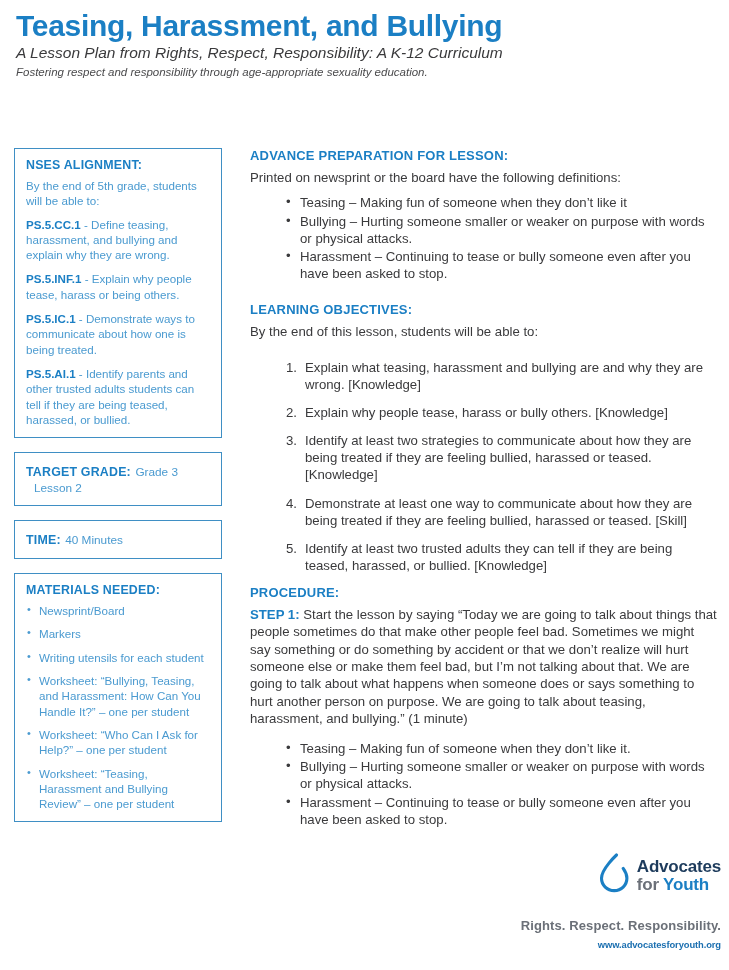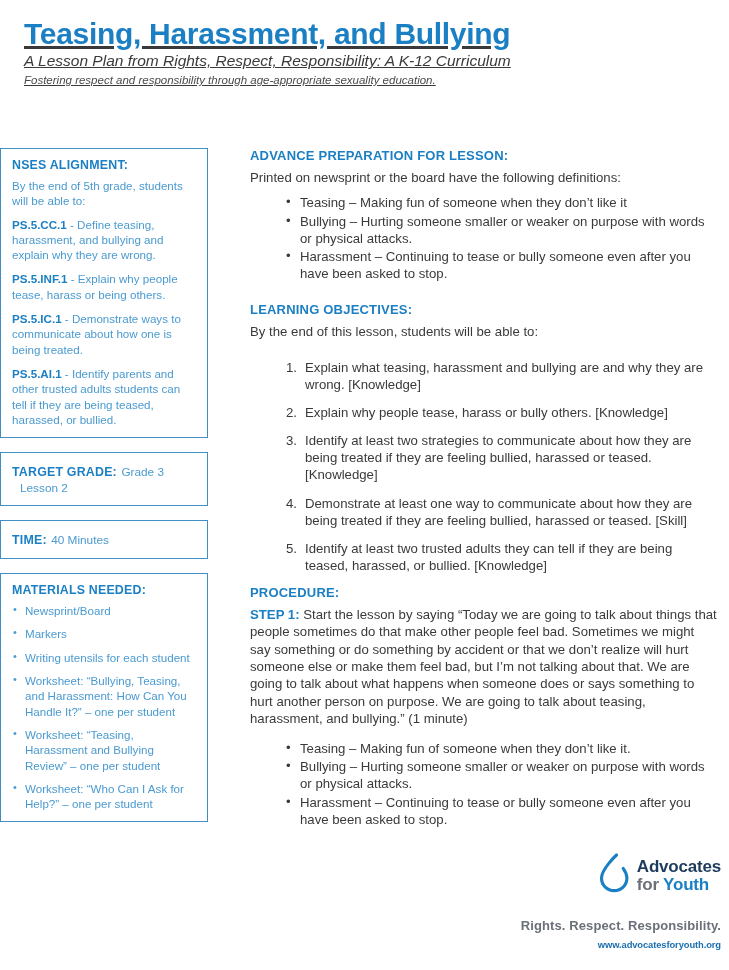--- a/index.html
+++ b/index.html
@@ -20,8 +20,7 @@
     width: 729px;
     height: 970px;
     box-sizing: border-box;
-    padding: 16px;
-    text-decoration: underline;
+    padding: 8px;
   }
 
   

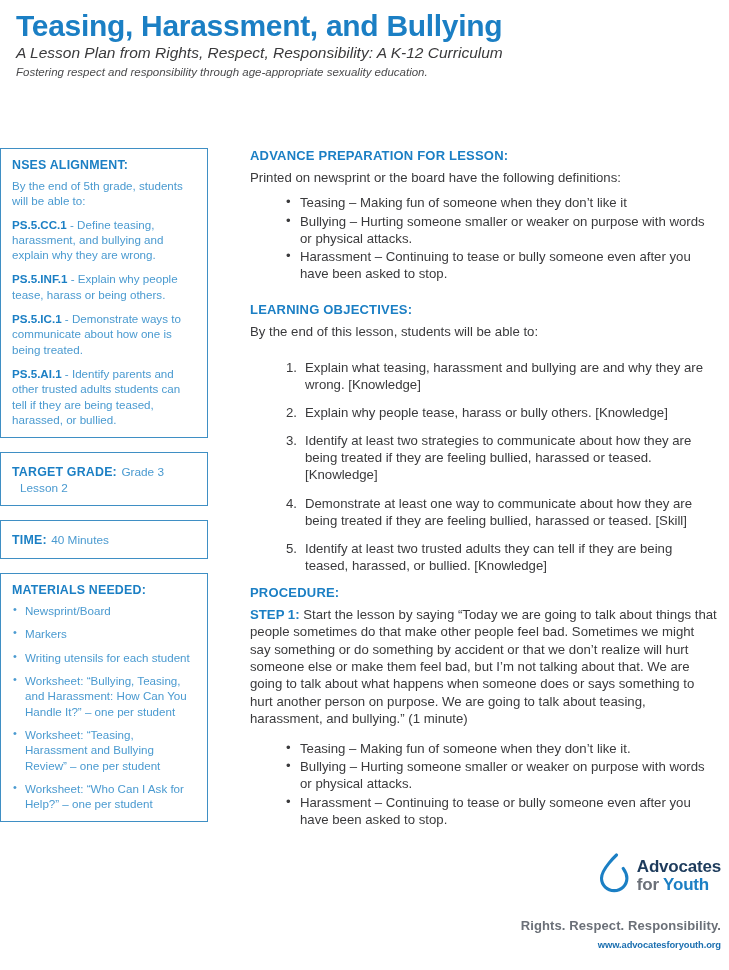--- a/index.html
+++ b/index.html
@@ -59,7 +59,7 @@
   }
   .sidebar {
     position: absolute;
-    left: 0;
+    left: 14px;
     top: 0;
     width: 208px;
   }

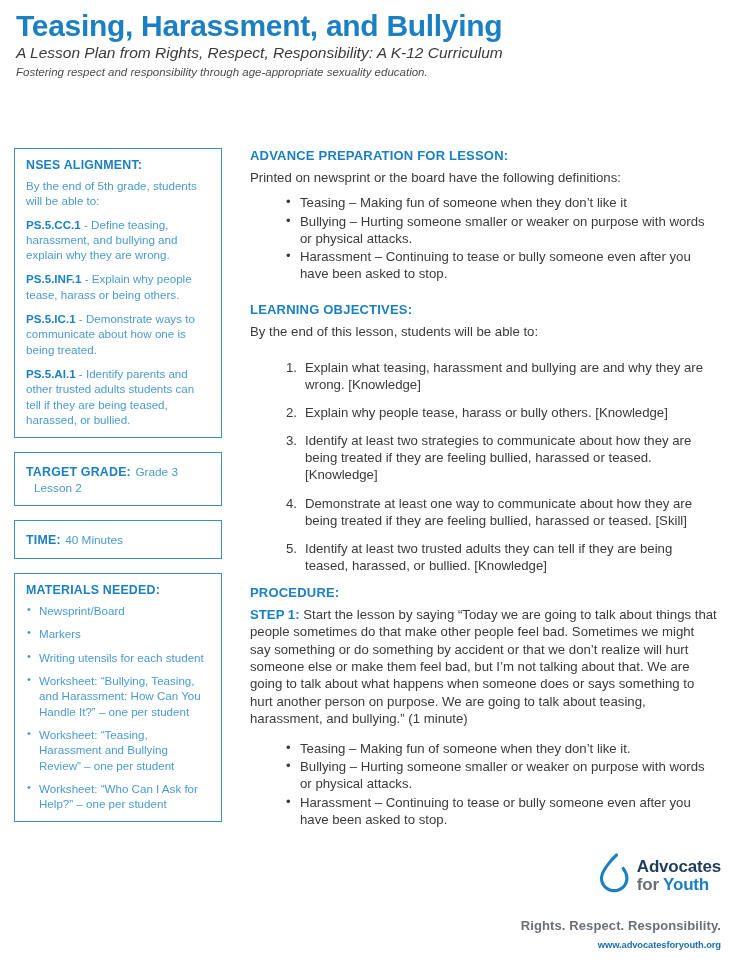--- a/index.html
+++ b/index.html
@@ -312,8 +312,8 @@
           <li>Markers</li>
           <li>Writing utensils for each student</li>
           <li>Worksheet: “Bullying, Teasing, and Harassment: How Can You Handle It?” – one per student</li>
+          <li>Worksheet: “Who Can I Ask for Help?” – one per student</li>
           <li>Worksheet: “Teasing, Harassment and Bullying Review” – one per student</li>
-          <li>Worksheet: “Who Can I Ask for Help?” – one per student</li>
         </ul>
       </div>
 

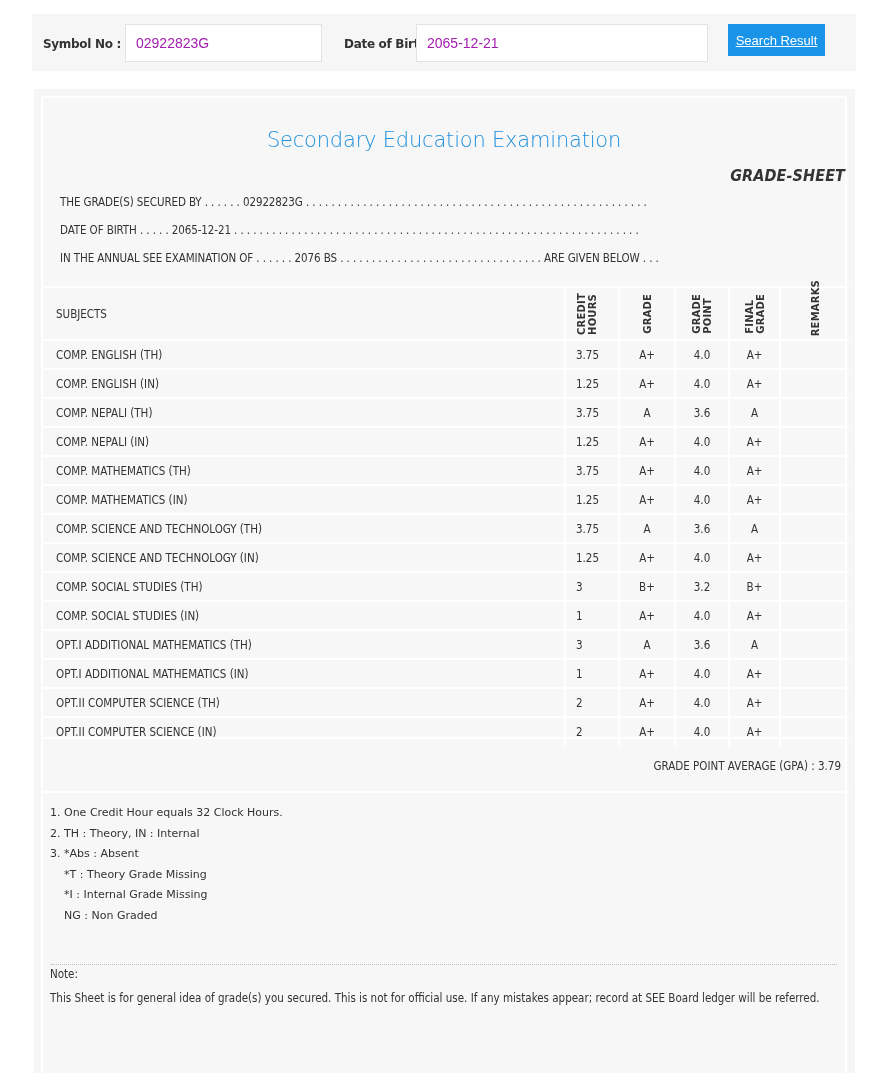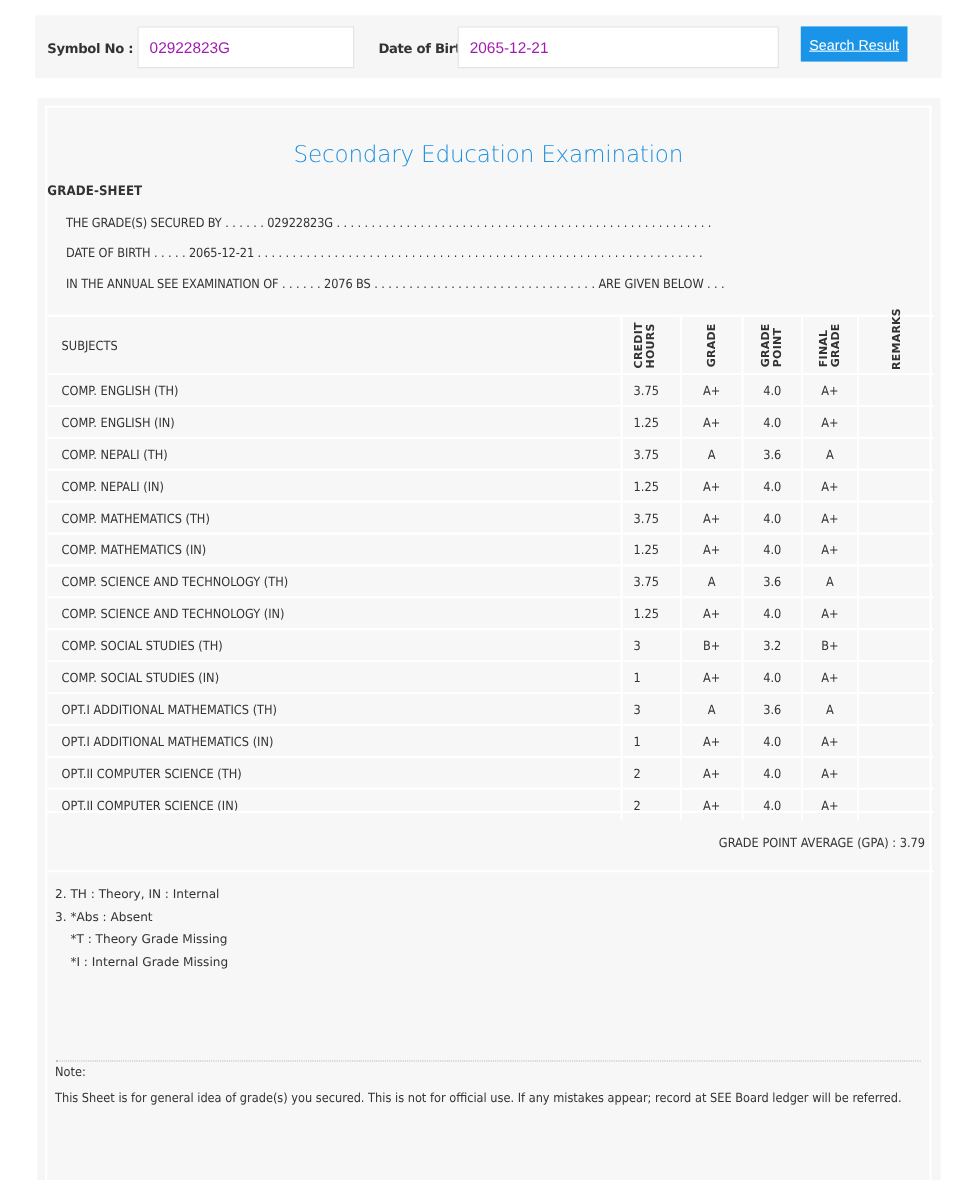--- a/index.html
+++ b/index.html
@@ -40,8 +40,8 @@
       color: #2090dd; letter-spacing: -0.2px;
     }
     .subtitle {
-      position: absolute; left: 0; right: 0; top: 68px; text-align: left;
-      font-size: 12px; font-weight: bold; color: #333; letter-spacing: 0.1px;
+      position: absolute; left: 0; right: 0; top: 68px; text-align: right;
+      font-size: 16px; font-weight: bold; color: #333; letter-spacing: 0.1px; font-style: italic;
     }
     .info-line {
       position: absolute; left: 17px; font-size: 11.5px; color: #333; white-space: pre;

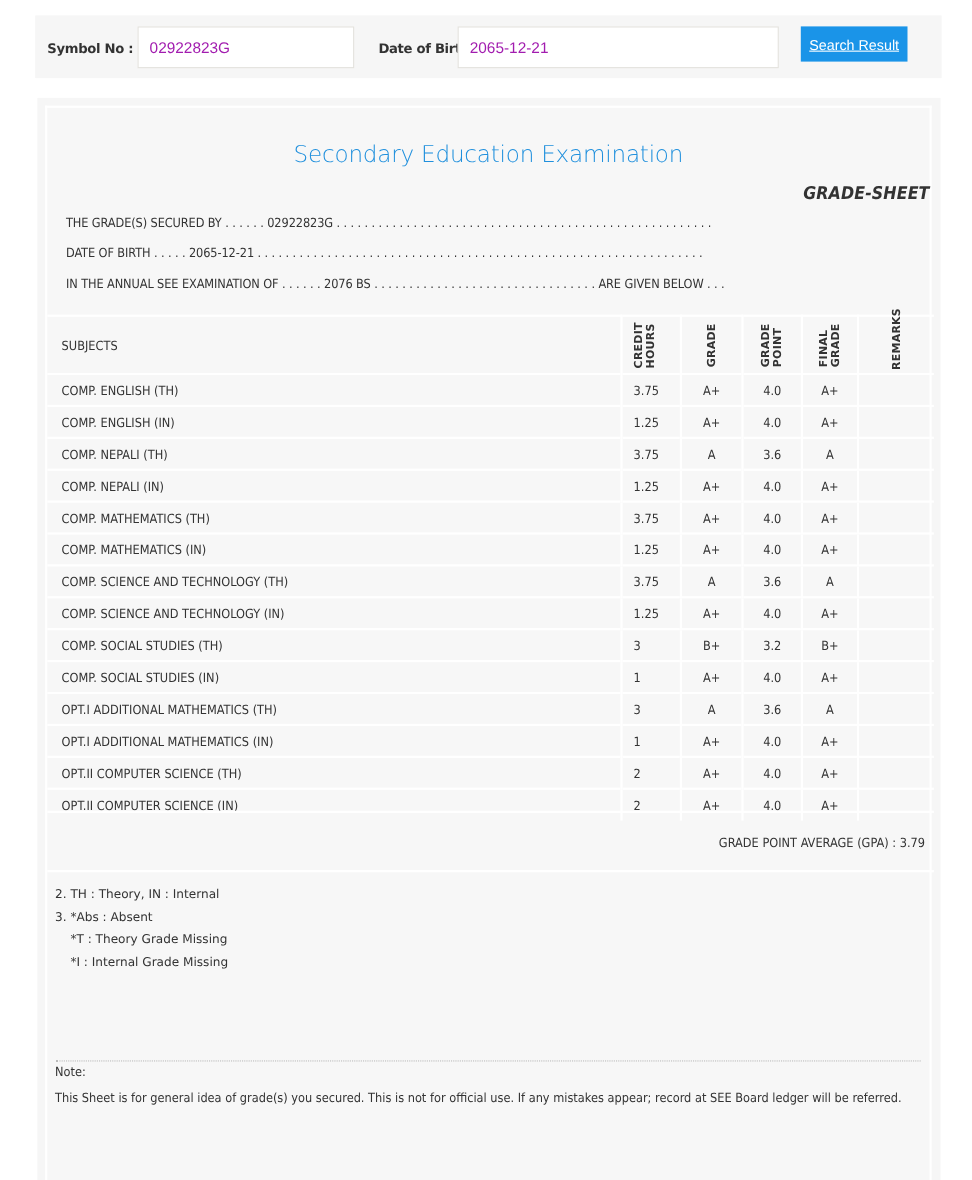--- a/index.html
+++ b/index.html
@@ -255,6 +255,7 @@
     </div>
 
     <div class="footnotes" id="footnotes">
+        <div>1. One Credit Hour equals 32 Clock Hours.</div>
         <div>2. TH : Theory, IN : Internal</div>
         <div>3. *Abs : Absent</div>
         <div class="indent">*T : Theory Grade Missing</div>

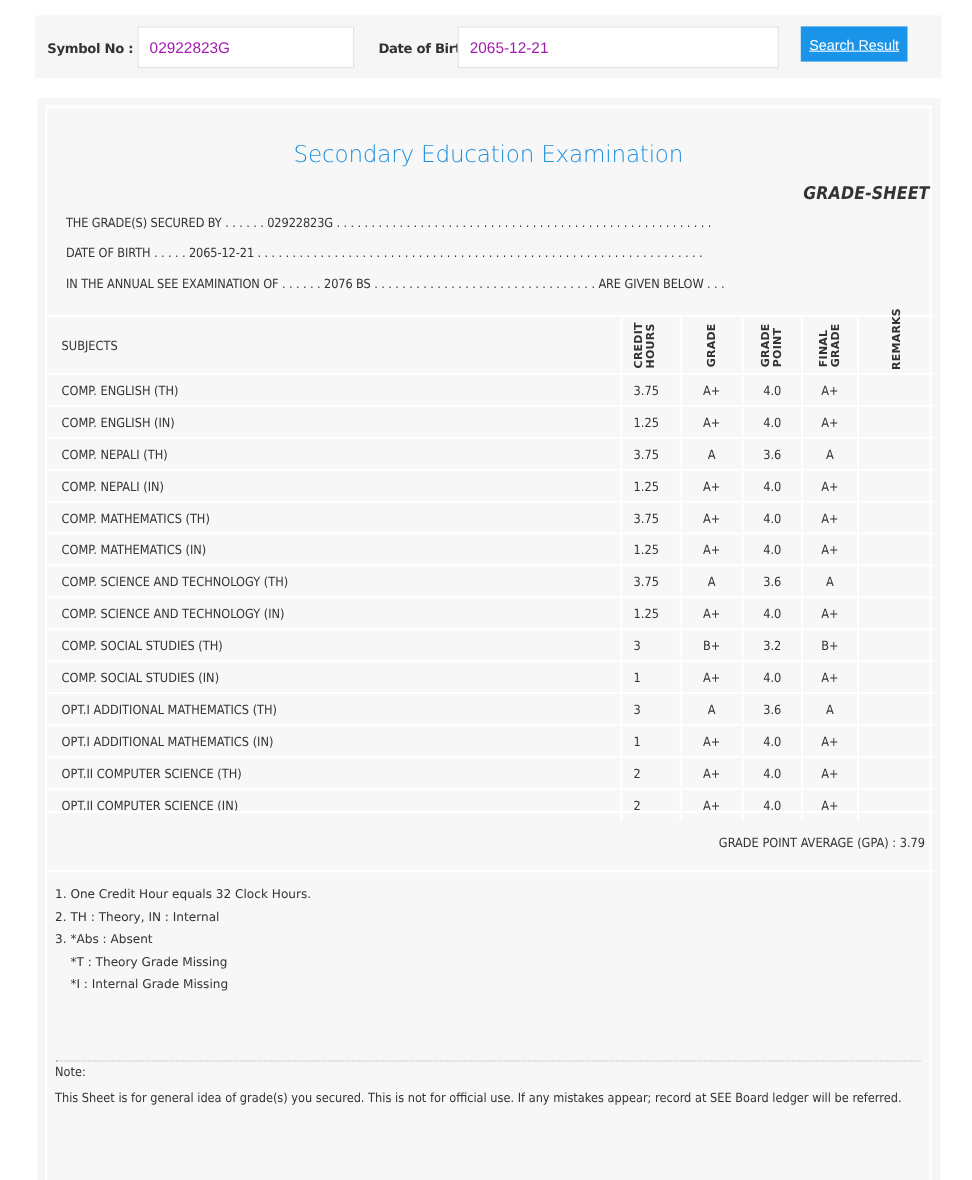--- a/index.html
+++ b/index.html
@@ -260,6 +260,7 @@
         <div>3. *Abs : Absent</div>
         <div class="indent">*T : Theory Grade Missing</div>
         <div class="indent">*I : Internal Grade Missing</div>
+        <div class="indent">NG : Non Graded</div>
       </div>
 
     <div class="divider"></div>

EXERCISE DIRECTIONS:
Omit the pictures. Output every record above word for word.

SOLUTION TO THE PROBLEM:
--- a/index.html
+++ b/index.html
@@ -20,8 +20,7 @@
     width: 729px;
     height: 970px;
     box-sizing: border-box;
-    padding: 16px;
-    text-decoration: underline;
+    padding: 8px;
   }
 
   

--- a/index.html
+++ b/index.html
@@ -59,7 +59,7 @@
   }
   .sidebar {
     position: absolute;
-    left: 0;
+    left: 14px;
     top: 0;
     width: 208px;
   }

--- a/index.html
+++ b/index.html
@@ -312,8 +312,8 @@
           <li>Markers</li>
           <li>Writing utensils for each student</li>
           <li>Worksheet: “Bullying, Teasing, and Harassment: How Can You Handle It?” – one per student</li>
+          <li>Worksheet: “Who Can I Ask for Help?” – one per student</li>
           <li>Worksheet: “Teasing, Harassment and Bullying Review” – one per student</li>
-          <li>Worksheet: “Who Can I Ask for Help?” – one per student</li>
         </ul>
       </div>
 

--- a/index.html
+++ b/index.html
@@ -40,8 +40,8 @@
       color: #2090dd; letter-spacing: -0.2px;
     }
     .subtitle {
-      position: absolute; left: 0; right: 0; top: 68px; text-align: left;
-      font-size: 12px; font-weight: bold; color: #333; letter-spacing: 0.1px;
+      position: absolute; left: 0; right: 0; top: 68px; text-align: right;
+      font-size: 16px; font-weight: bold; color: #333; letter-spacing: 0.1px; font-style: italic;
     }
     .info-line {
       position: absolute; left: 17px; font-size: 11.5px; color: #333; white-space: pre;

--- a/index.html
+++ b/index.html
@@ -255,6 +255,7 @@
     </div>
 
     <div class="footnotes" id="footnotes">
+        <div>1. One Credit Hour equals 32 Clock Hours.</div>
         <div>2. TH : Theory, IN : Internal</div>
         <div>3. *Abs : Absent</div>
         <div class="indent">*T : Theory Grade Missing</div>

--- a/index.html
+++ b/index.html
@@ -260,6 +260,7 @@
         <div>3. *Abs : Absent</div>
         <div class="indent">*T : Theory Grade Missing</div>
         <div class="indent">*I : Internal Grade Missing</div>
+        <div class="indent">NG : Non Graded</div>
       </div>
 
     <div class="divider"></div>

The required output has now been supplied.